- Description of the task -
Every line that holds the word "display" needs to be copied from the data below.

- Data section -
┄┄┄┄┄┄┄┄┄┄
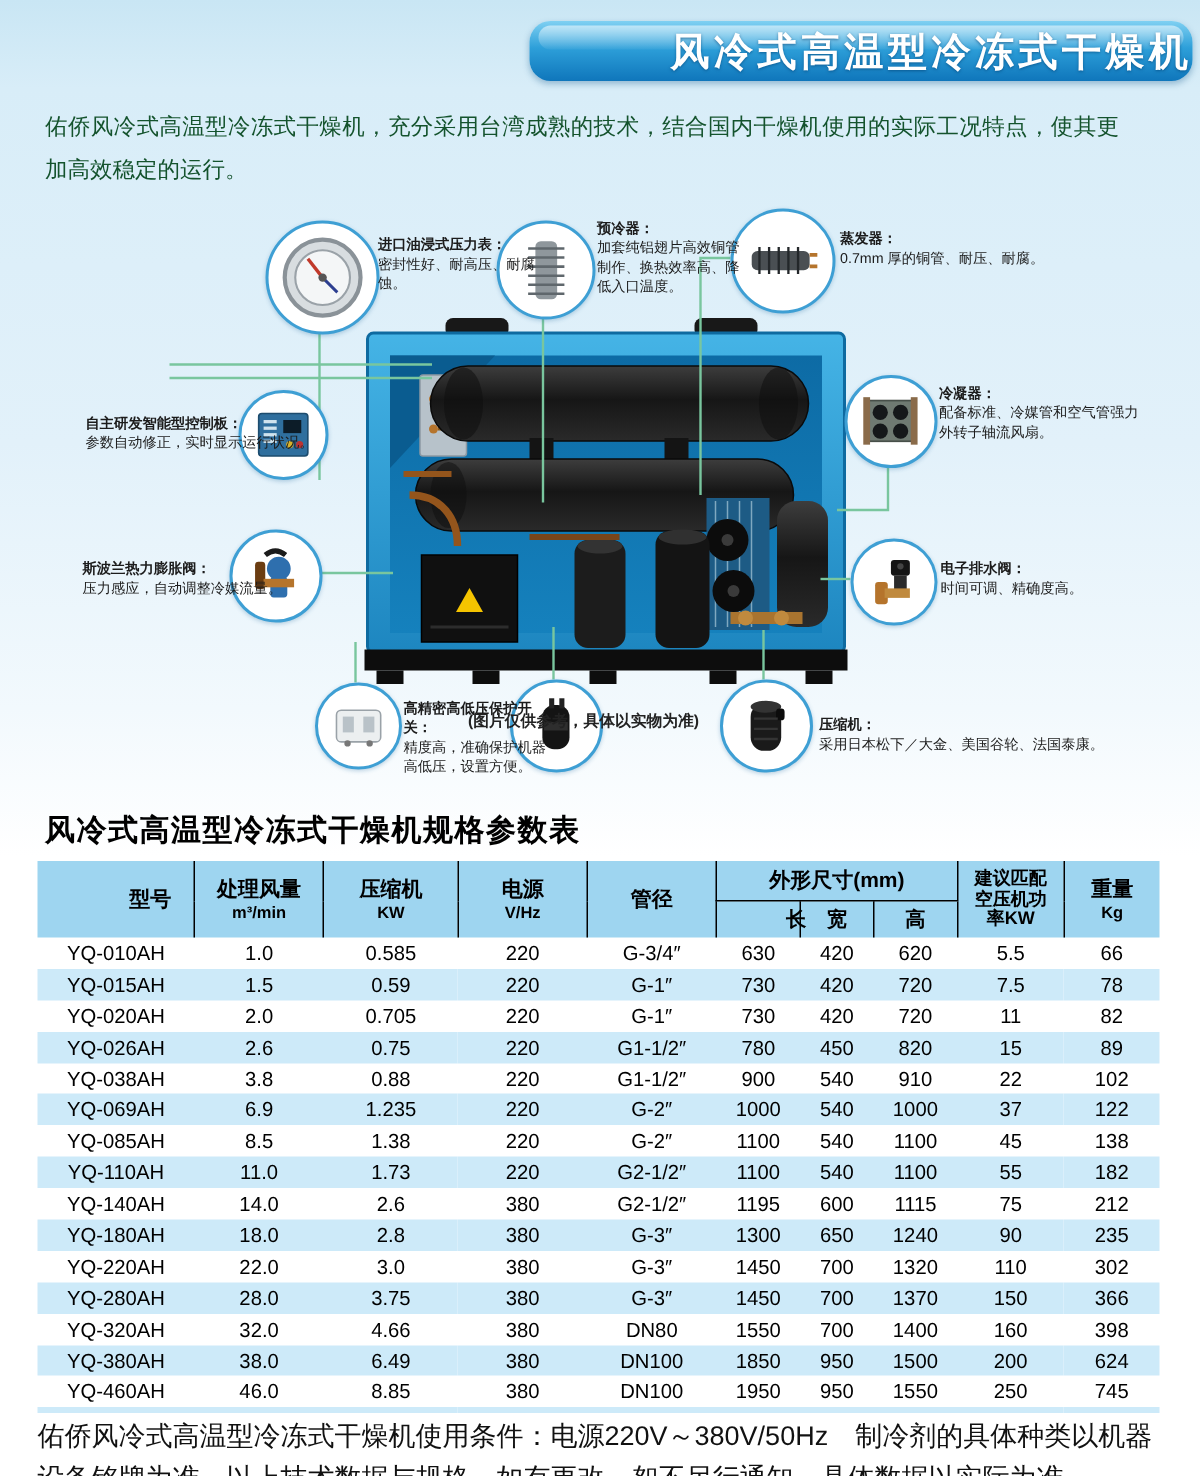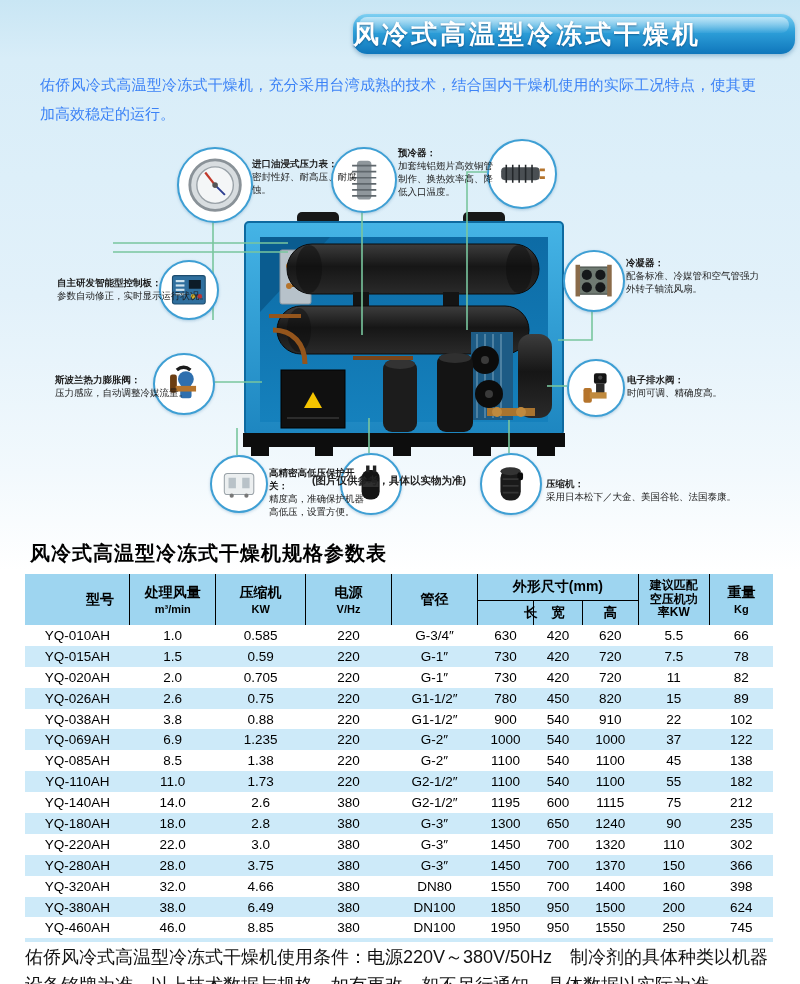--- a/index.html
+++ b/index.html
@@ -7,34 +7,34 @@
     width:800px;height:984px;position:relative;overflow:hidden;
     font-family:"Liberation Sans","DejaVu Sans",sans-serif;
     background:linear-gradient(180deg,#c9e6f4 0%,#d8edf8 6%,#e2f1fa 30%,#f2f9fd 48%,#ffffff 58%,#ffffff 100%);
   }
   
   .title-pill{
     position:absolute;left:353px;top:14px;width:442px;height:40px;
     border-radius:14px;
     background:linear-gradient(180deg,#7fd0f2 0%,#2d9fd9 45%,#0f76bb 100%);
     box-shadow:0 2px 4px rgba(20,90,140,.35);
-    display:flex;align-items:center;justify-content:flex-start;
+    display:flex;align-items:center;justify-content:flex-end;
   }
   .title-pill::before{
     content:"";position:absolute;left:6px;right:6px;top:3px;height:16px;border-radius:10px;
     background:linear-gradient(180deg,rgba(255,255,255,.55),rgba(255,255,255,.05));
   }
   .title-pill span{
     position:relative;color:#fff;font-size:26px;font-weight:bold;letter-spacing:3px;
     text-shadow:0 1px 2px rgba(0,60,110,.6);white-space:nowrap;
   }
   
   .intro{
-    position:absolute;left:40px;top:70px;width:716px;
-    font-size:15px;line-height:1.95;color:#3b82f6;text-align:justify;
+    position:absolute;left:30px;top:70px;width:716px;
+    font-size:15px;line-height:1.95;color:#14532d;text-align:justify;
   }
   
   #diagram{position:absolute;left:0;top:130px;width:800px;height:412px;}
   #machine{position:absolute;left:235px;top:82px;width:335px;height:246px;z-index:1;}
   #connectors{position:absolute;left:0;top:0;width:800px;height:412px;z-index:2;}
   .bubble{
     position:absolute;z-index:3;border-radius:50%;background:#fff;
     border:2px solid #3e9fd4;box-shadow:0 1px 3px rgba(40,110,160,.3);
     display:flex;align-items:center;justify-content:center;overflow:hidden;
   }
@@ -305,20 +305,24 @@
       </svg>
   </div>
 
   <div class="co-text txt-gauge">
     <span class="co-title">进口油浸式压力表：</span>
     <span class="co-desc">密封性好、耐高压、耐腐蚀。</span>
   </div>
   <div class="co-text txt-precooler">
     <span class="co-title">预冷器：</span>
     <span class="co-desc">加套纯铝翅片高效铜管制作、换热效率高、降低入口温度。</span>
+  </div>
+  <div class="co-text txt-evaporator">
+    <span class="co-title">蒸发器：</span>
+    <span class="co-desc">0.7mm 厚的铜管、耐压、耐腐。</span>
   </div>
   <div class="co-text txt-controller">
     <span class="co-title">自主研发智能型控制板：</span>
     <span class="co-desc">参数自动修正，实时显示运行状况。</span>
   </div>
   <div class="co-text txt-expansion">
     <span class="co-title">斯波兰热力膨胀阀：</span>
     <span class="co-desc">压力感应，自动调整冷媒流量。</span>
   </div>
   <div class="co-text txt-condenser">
┄┄┄┄┄┄┄┄┄┄
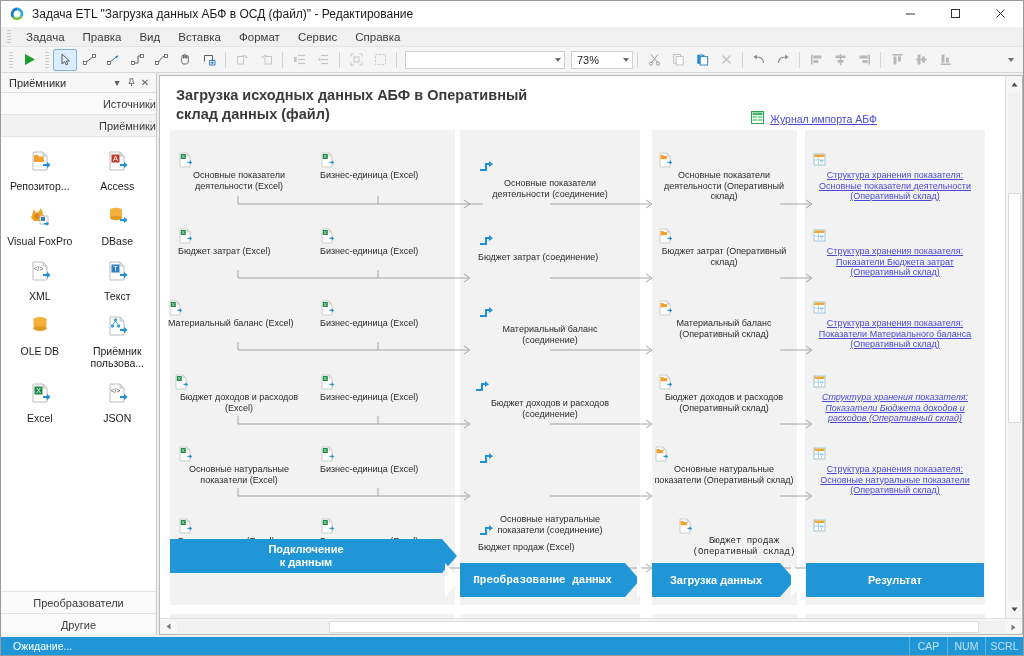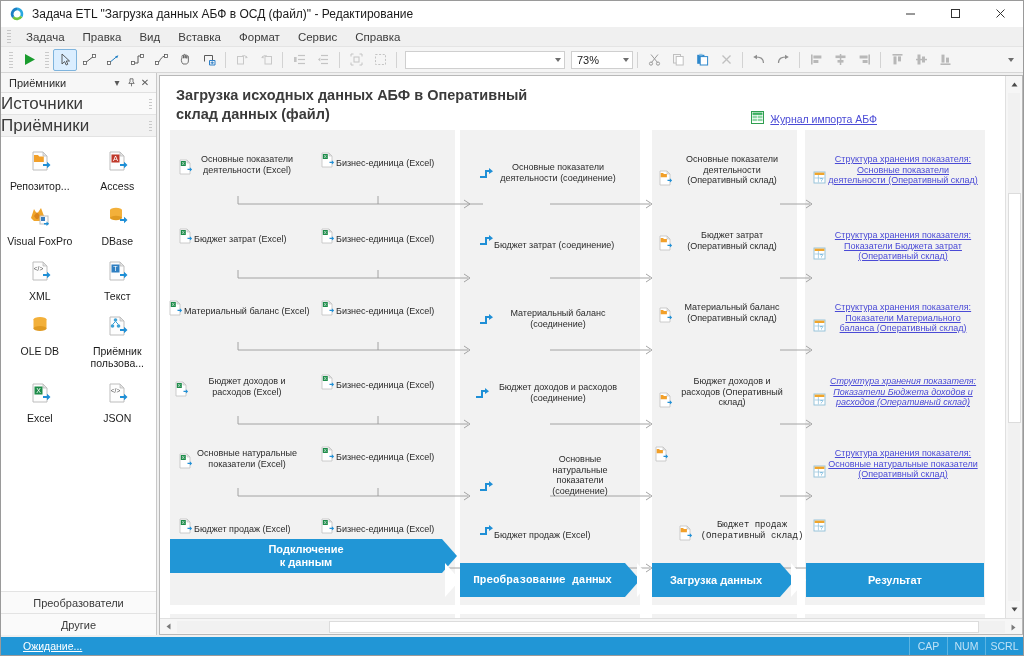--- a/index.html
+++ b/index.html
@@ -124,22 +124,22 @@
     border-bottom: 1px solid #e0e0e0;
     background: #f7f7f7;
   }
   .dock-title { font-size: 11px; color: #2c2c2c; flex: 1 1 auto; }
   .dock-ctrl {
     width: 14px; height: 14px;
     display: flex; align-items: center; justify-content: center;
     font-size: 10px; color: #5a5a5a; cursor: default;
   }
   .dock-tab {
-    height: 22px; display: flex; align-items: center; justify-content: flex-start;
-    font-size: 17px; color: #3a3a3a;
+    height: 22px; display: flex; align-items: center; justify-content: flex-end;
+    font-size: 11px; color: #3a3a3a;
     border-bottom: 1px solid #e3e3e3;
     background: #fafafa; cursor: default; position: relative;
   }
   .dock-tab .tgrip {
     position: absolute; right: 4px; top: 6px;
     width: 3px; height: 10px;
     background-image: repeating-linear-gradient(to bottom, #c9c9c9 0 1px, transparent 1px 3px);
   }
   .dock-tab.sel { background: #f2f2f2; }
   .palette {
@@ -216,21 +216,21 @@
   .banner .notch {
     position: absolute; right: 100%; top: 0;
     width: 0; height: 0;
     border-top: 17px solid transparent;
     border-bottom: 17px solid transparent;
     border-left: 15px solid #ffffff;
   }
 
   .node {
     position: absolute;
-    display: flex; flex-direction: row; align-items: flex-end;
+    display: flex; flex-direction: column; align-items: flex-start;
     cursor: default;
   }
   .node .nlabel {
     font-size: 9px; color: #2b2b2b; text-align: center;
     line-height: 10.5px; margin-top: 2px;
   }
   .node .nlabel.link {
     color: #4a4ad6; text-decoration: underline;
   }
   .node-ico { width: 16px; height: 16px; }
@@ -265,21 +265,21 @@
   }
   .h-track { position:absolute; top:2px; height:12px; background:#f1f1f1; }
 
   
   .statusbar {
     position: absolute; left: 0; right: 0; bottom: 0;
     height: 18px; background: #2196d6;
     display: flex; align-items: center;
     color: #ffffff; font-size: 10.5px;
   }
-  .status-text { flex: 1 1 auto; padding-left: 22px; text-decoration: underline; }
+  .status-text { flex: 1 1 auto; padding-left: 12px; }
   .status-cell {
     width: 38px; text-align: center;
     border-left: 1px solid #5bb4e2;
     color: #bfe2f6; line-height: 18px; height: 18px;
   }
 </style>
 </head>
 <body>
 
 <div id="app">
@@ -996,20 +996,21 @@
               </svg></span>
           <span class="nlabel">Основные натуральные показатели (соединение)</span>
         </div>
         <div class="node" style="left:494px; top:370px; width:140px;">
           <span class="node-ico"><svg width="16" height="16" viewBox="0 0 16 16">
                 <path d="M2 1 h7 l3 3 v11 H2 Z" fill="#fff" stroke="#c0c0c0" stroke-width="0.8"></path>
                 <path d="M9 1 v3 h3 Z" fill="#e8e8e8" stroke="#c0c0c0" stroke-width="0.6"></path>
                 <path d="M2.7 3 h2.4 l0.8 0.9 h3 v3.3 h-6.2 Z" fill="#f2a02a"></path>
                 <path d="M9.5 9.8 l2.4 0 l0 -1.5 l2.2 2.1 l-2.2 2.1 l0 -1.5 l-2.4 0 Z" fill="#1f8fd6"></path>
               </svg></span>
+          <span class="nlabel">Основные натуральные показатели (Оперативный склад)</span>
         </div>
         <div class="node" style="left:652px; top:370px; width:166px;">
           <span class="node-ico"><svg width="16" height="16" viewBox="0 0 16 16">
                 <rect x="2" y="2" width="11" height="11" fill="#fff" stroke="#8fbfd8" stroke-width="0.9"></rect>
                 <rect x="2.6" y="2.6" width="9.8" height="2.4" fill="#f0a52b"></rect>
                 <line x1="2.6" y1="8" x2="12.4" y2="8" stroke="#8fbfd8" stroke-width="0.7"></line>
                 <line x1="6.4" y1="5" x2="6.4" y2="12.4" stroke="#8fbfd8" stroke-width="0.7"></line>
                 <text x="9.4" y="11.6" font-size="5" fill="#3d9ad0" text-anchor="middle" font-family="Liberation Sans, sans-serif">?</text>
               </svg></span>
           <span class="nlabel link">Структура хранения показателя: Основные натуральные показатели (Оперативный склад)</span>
┄┄┄┄┄┄┄┄┄┄
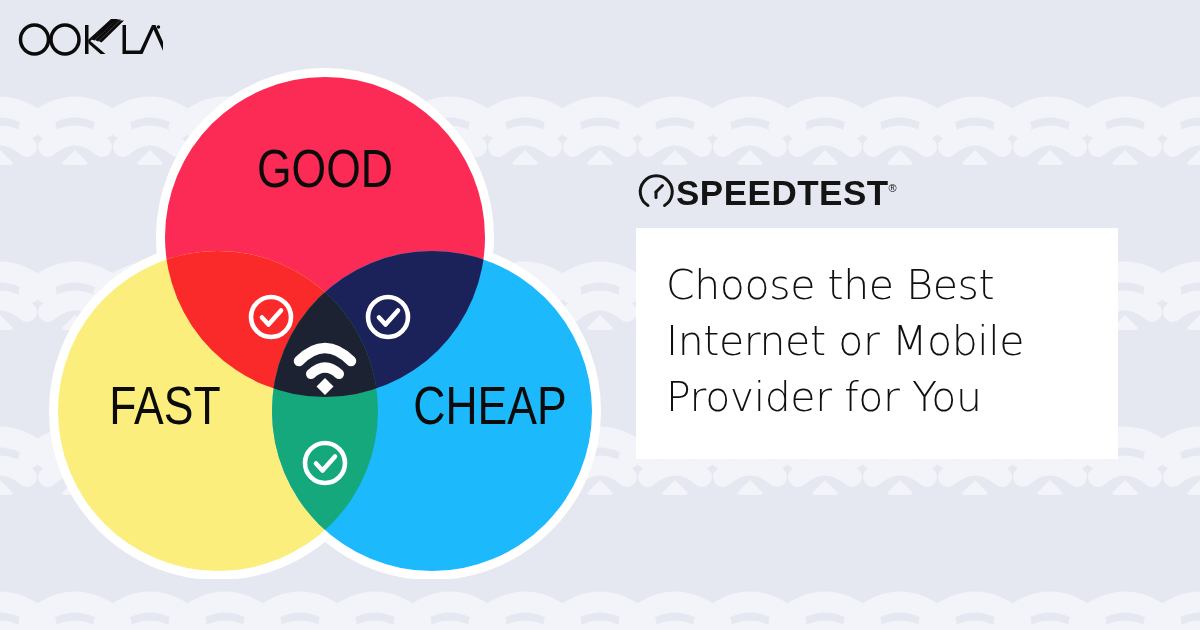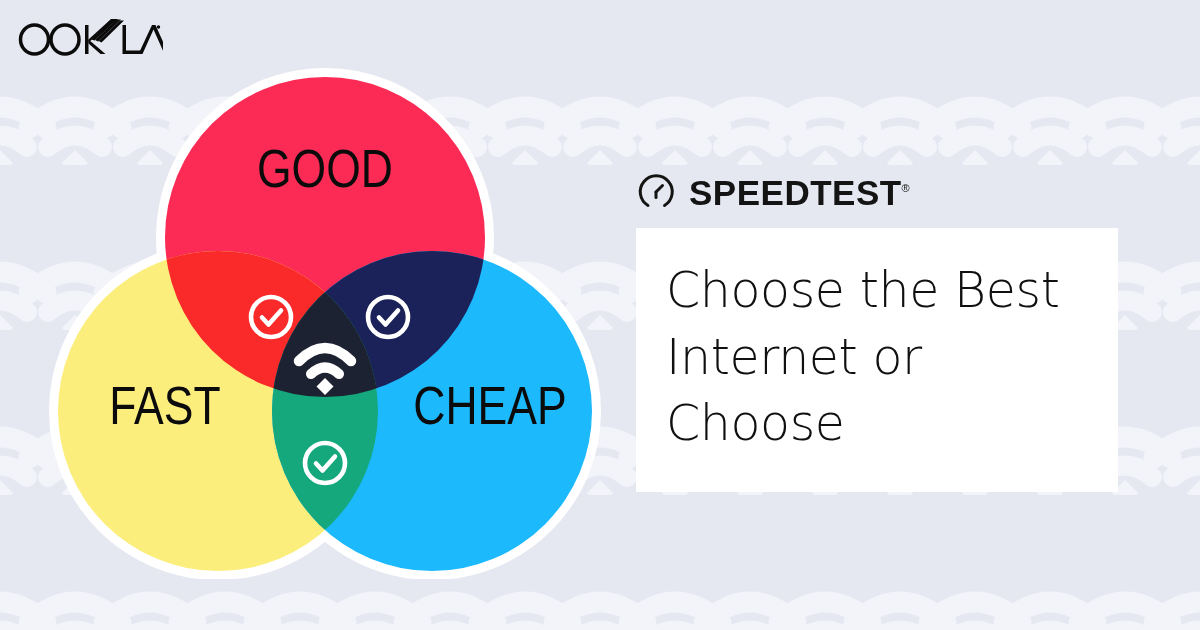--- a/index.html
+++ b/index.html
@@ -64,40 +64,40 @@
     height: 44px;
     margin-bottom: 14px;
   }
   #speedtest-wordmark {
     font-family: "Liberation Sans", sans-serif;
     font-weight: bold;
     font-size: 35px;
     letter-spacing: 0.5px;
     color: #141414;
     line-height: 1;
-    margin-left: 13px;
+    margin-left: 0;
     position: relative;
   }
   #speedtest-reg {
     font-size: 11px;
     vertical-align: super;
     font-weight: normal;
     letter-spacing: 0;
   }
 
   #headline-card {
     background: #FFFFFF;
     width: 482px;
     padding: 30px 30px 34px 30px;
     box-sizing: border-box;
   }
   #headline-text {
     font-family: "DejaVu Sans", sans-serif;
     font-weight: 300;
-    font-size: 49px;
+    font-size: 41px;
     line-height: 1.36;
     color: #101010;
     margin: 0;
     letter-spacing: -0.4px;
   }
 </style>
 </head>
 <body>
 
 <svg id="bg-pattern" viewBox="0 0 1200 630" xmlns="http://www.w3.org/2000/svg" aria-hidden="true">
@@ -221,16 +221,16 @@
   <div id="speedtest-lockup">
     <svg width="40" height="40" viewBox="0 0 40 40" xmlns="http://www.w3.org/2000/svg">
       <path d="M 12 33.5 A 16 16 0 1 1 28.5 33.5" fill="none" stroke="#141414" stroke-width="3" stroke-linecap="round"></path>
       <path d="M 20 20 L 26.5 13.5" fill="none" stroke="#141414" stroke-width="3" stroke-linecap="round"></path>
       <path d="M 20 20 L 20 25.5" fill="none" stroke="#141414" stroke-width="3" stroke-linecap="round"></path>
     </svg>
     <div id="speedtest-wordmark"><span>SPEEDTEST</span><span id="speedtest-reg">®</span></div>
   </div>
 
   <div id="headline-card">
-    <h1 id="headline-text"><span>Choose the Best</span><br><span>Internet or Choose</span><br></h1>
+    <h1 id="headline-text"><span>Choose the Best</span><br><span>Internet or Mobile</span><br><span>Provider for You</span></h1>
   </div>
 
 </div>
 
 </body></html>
┄┄┄┄┄┄┄┄┄┄
- Answer below -
-    display:flex;align-items:center;justify-content:flex-start;
+    display:flex;align-items:center;justify-content:flex-end;
     display:flex;align-items:center;justify-content:center;overflow:hidden;
     display: flex; align-items: center; justify-content: center;
-    height: 22px; display: flex; align-items: center; justify-content: flex-start;
+    height: 22px; display: flex; align-items: center; justify-content: flex-end;
-    display: flex; flex-direction: row; align-items: flex-end;
+    display: flex; flex-direction: column; align-items: flex-start;
     display: flex; align-items: center;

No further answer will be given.